--- Data for analysis ---

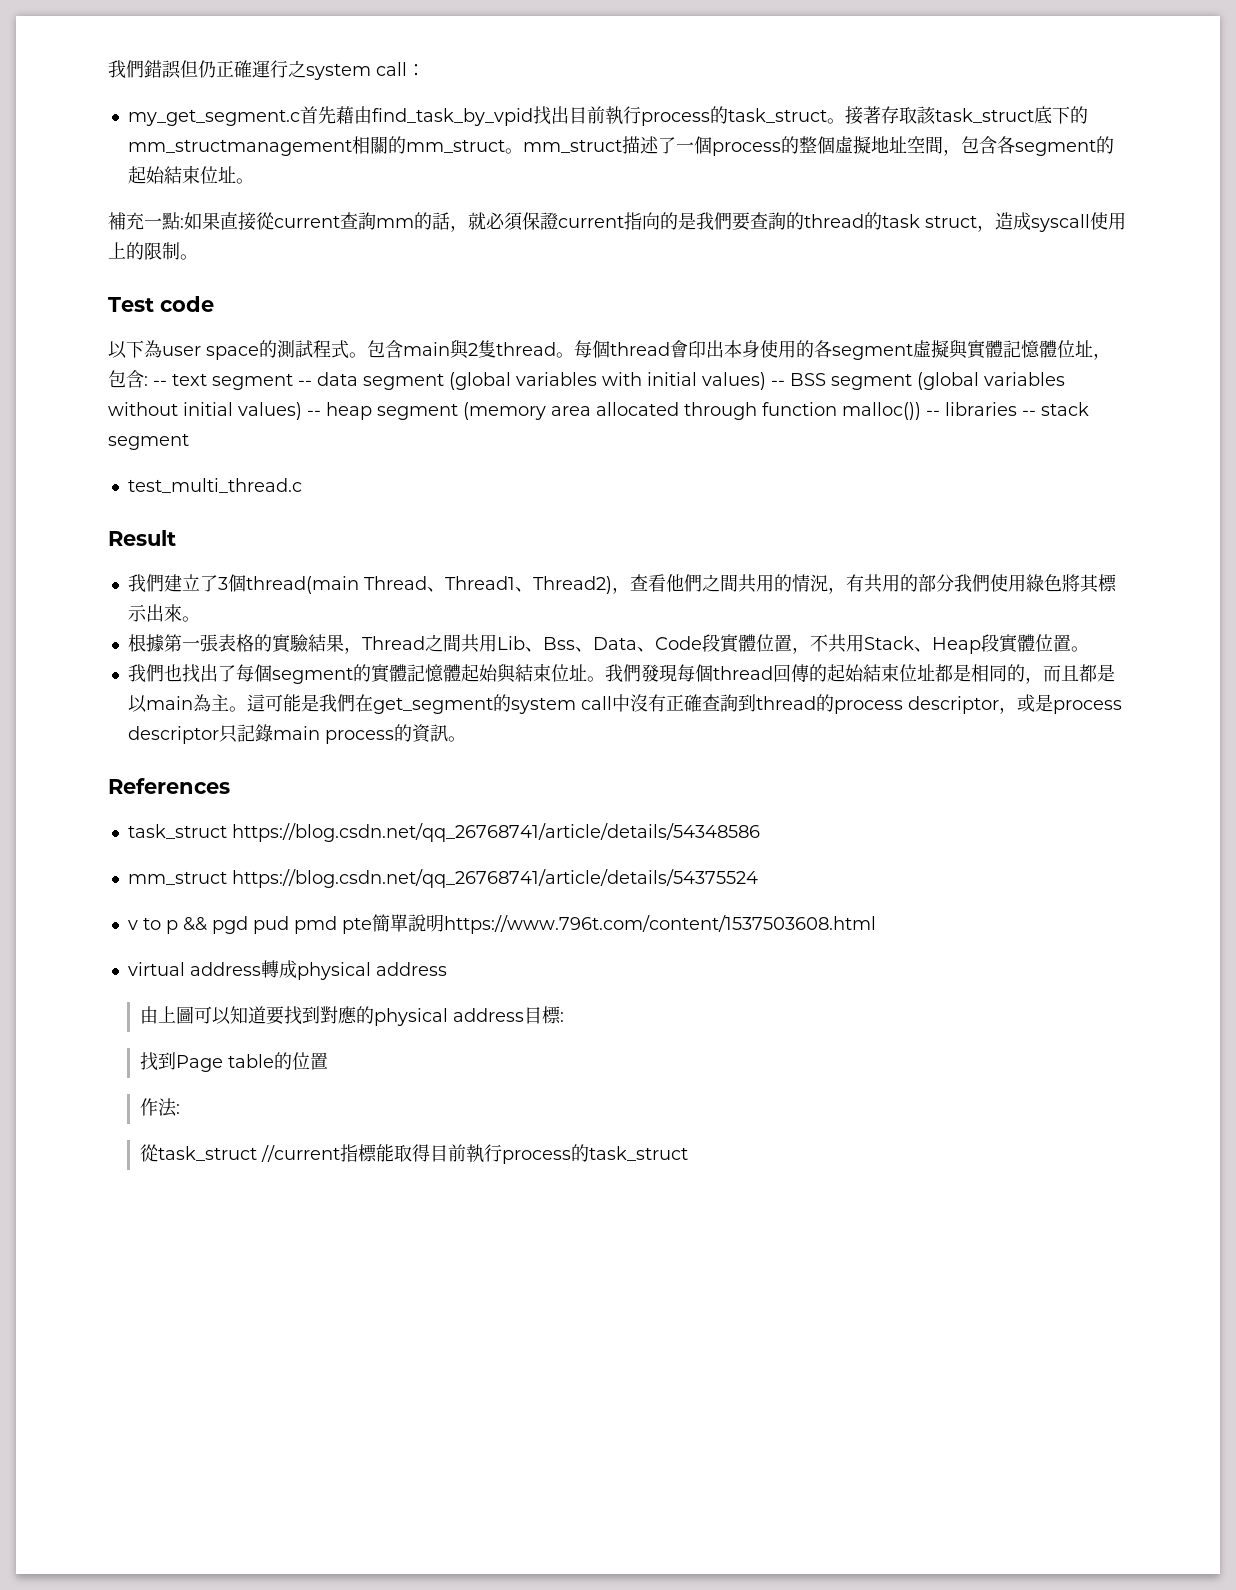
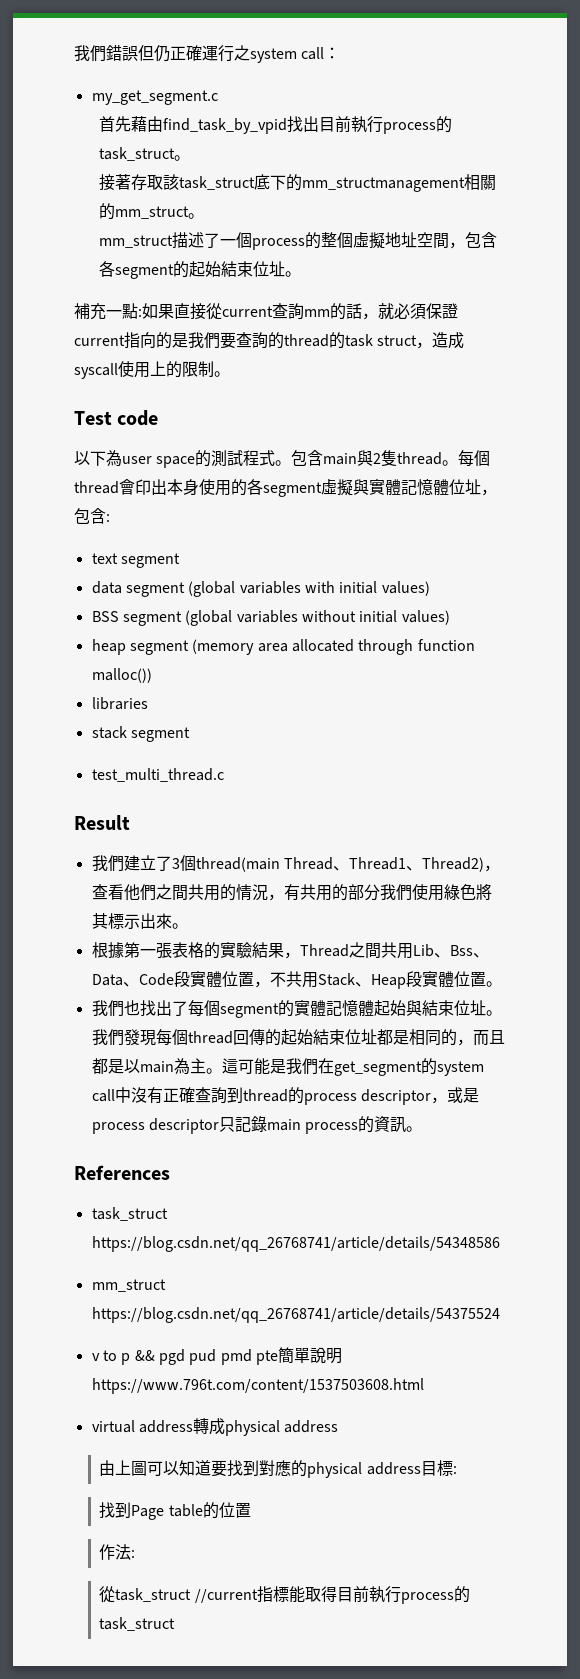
(300, 117) none -> (218, 97) //
(845, 121) none -> (191, 158) //
(523, 151) none -> (205, 216) //
[153,380,167,386] -- -> (110, 518) //
[298,380,312,386] -- -> (180, 560) //
[771,380,785,386] -- -> (430, 588) //
[307,410,321,416] -- -> (450, 617) //
[926,410,940,416] -- -> (152, 675) //
[1022,410,1036,416] -- -> (148, 703) //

---

(Task description) In the answer, the entries must appear exactly as above, without the images.

(Response to the exercise)
(300, 117) none -> (218, 97) //
(845, 121) none -> (191, 158) //
(523, 151) none -> (205, 216) //
[153,380,167,386] -- -> (110, 518) //
[298,380,312,386] -- -> (180, 560) //
[771,380,785,386] -- -> (430, 588) //
[307,410,321,416] -- -> (450, 617) //
[926,410,940,416] -- -> (152, 675) //
[1022,410,1036,416] -- -> (148, 703) //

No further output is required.